Christians ought to have a tender
consideration and concern for one another; they should affectionately
consider what their several wants, weaknesses, and temptations are;
and they should do this, not to reproach one another, to provoke one
another not to anger, but to love and good works, calling upon
themselves and one another to love God and Christ more, to love duty
and holiness more, to love their brethren in Christ more, and to do
all the good offices of Christian affection both to the bodies and the
souls of each other.
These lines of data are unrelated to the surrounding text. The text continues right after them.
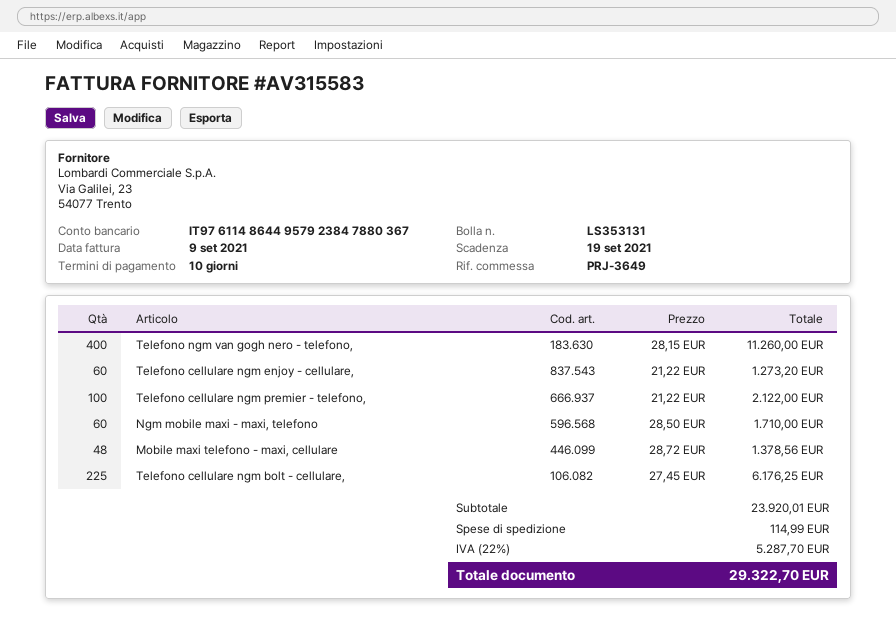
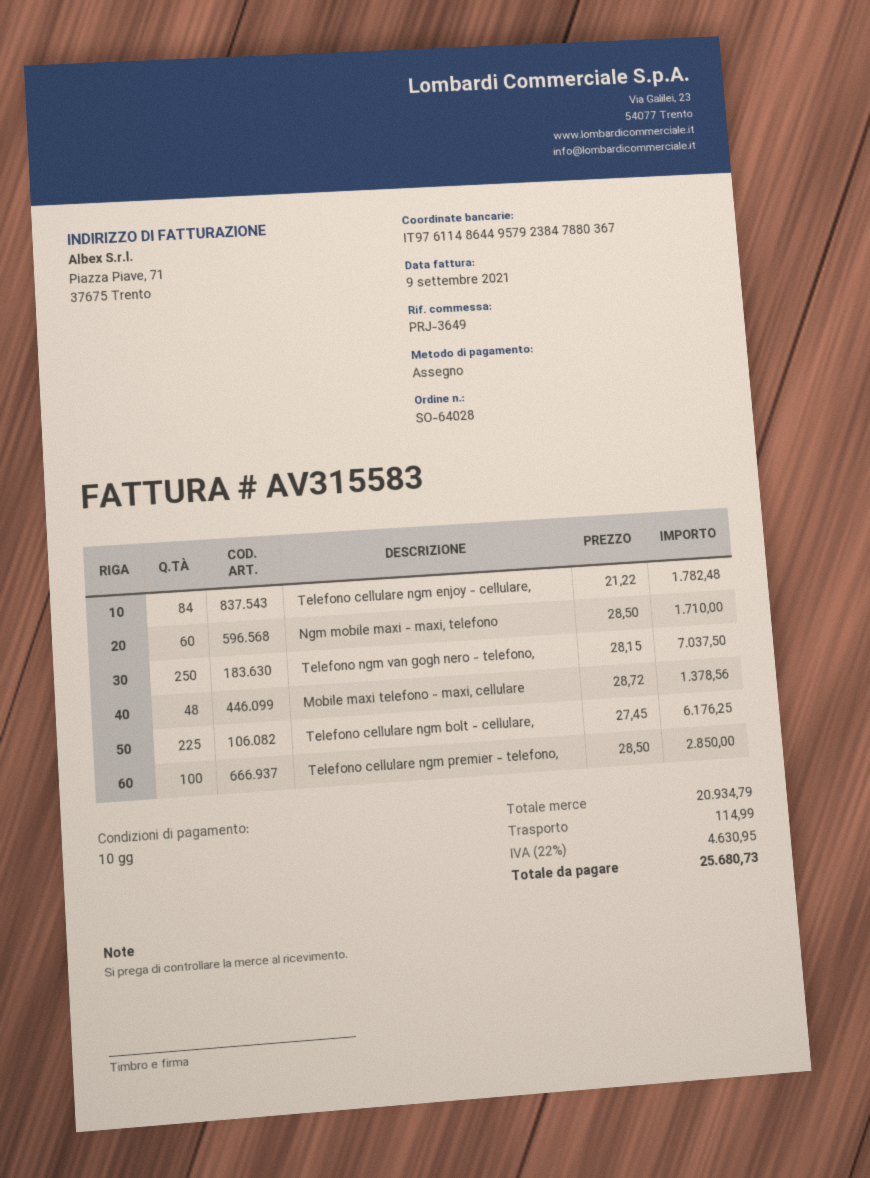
Telefono ngm van gogh nero - telefono,: 400 x 28.15 = 11260.00 -> 250 x 28.15 = 7037.50
Telefono cellulare ngm enjoy - cellulare,: 60 x 21.22 = 1273.20 -> 84 x 21.22 = 1782.48
Telefono cellulare ngm premier - telefono,: 100 x 21.22 = 2122.00 -> 100 x 28.50 = 2850.00
subtotal: 23920.01 -> 20934.79
tax: 22% = 5287.70 -> 22% = 4630.95
total: 29322.70 -> 25680.73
A good example given to others is the best and
most effectual provocation to love and good works.
Stimulate
(3948)
(paroxusmos
from para = besides, near + oxuno = literally to
sharpen, figuratively to incite or irritate) is a strong word which
literally means to sharpen and figuratively speaks of a sharpening of
one's mind or incitement to some action. Depending on the context,
paroxusmos can have either a positive or negative meaning. In a
positive sense (Hebrews 10:24) it refers to a rousing of one to activity
by
incitement or encouragement. In a negative sense (Acts 15:39, see
below), paroxusmos refers to a state of irritation, a
sharp disagreement, a "bristly" argument or a provocation.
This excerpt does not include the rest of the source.